Aqui, e de forma nostálgica, fala-se (e canta-se) o antigamente como uma imagem de vida, enquanto se desespera com um futuro incerto. Na verdade, esta ilha é um pedaço de rocha gélido e solitário, mas ainda assim os seus dois únicos habitantes permanecem relutantes em partir, apesar de frequentemente contemplarem o espaço sem qualquer réstia de esperança num futuro diferente.

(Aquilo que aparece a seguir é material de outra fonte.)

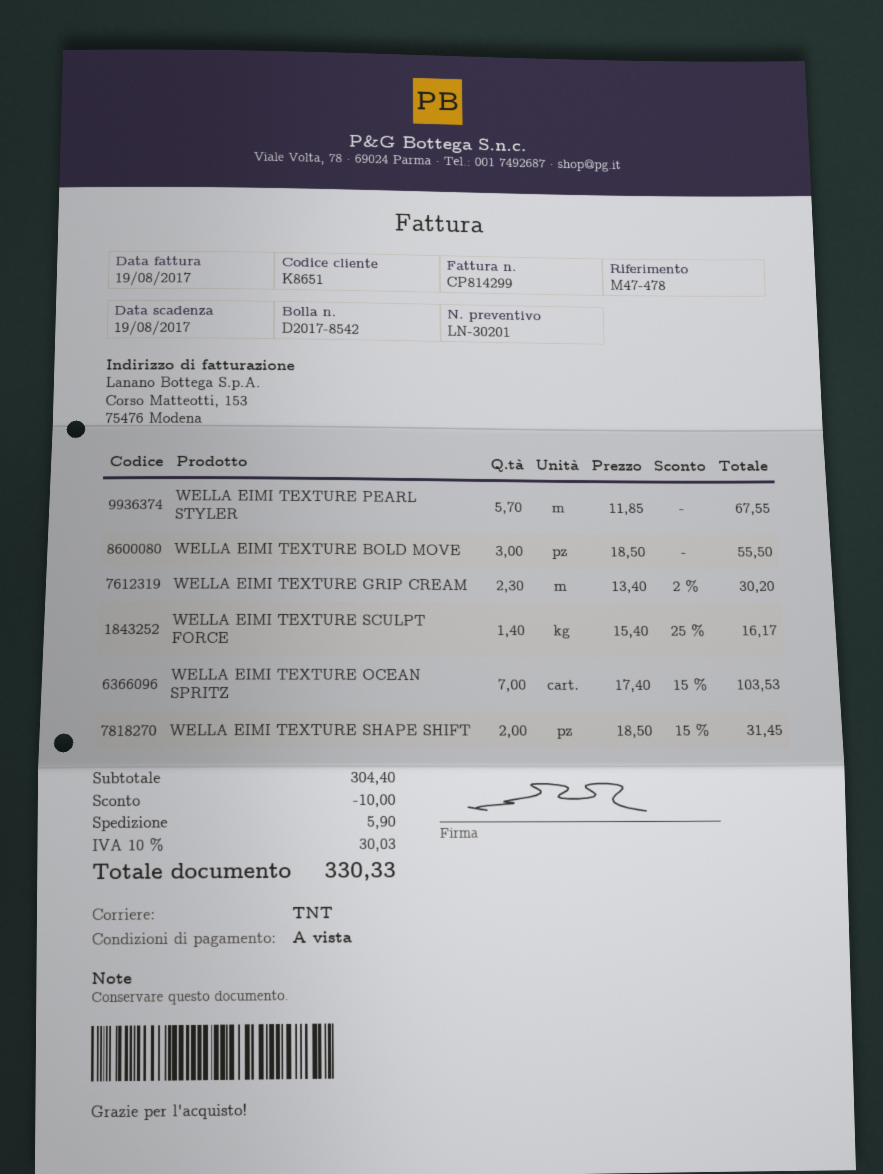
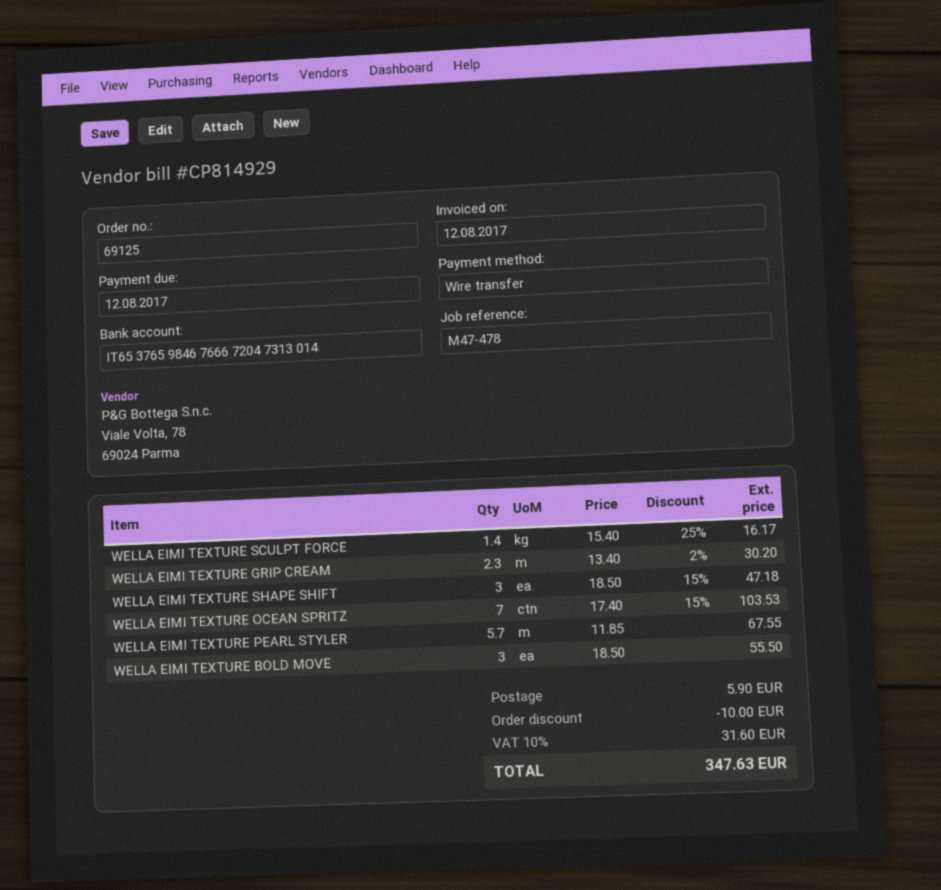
invoice number: CP814299 -> CP814929
invoice date: 2017-08-19 -> 2017-08-12
due date: 2017-08-19 -> 2017-08-12
WELLA EIMI TEXTURE SHAPE SHIFT: 2 x 18.50 - 15% = 31.45 -> 3 x 18.50 - 15% = 47.18
tax: 10% = 30.03 -> 10% = 31.60
total: 330.33 -> 347.63

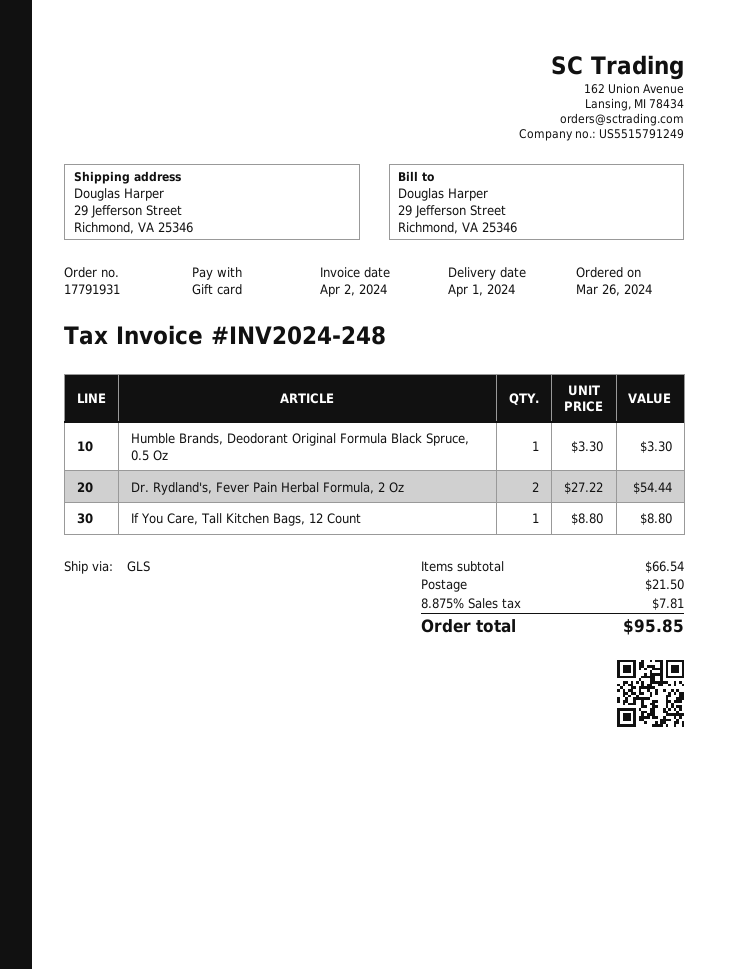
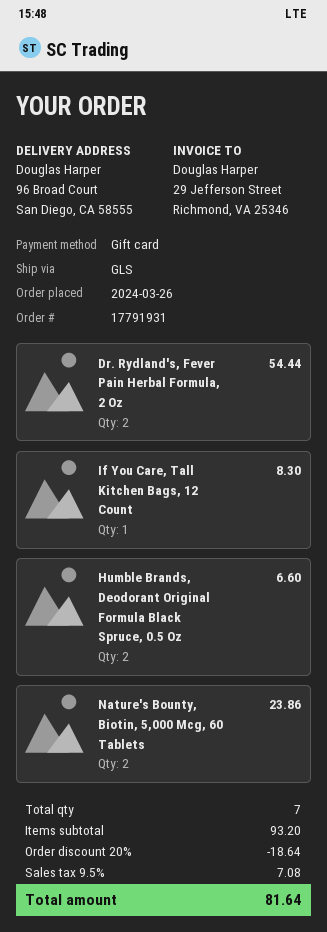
ship to: 29 Jefferson Street, Richmond, VA 25346 -> 96 Broad Court, San Diego, CA 58555
Humble Brands, Deodorant Original Formula Black Spruce, 0.5 Oz: 1 for 3.30 -> 2 for 6.60
If You Care, Tall Kitchen Bags, 12 Count: 1 for 8.80 -> 1 for 8.30
Nature's Bounty, Biotin, 5,000 Mcg, 60 Tablets: none -> 2 for 23.86
subtotal: 66.54 -> 93.20
discount: none -> 20% = 18.64
shipping: 21.50 -> none
tax: 8.875% = 7.81 -> 9.5% = 7.08
total: 95.85 -> 81.64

Há vários pontos de contacto entre esta obra – construída entre a ficção e o documentário – e filmes como «Two Years at Sea» de Ben Rivers (também no Doclisboa), «Anchorage» de Anders Edström e até «O Cavalo de Turim» de Bela Tarr. A solidão e o isolamento são elemento chave de observação, mas não se fala apenas de isolamento em termos humanos, mas também do ponto de vista geográfico.
Com isto, Yulene Olaizola e Diego Garcia – sem trazerem nada de muito refrescante ao tema – carregam o filme com diferentes doses de drama e melancolia, carimbando o seu ritmo na dependência da pacata vida dos protagonistas num espaço natural que os começa a ameaçar.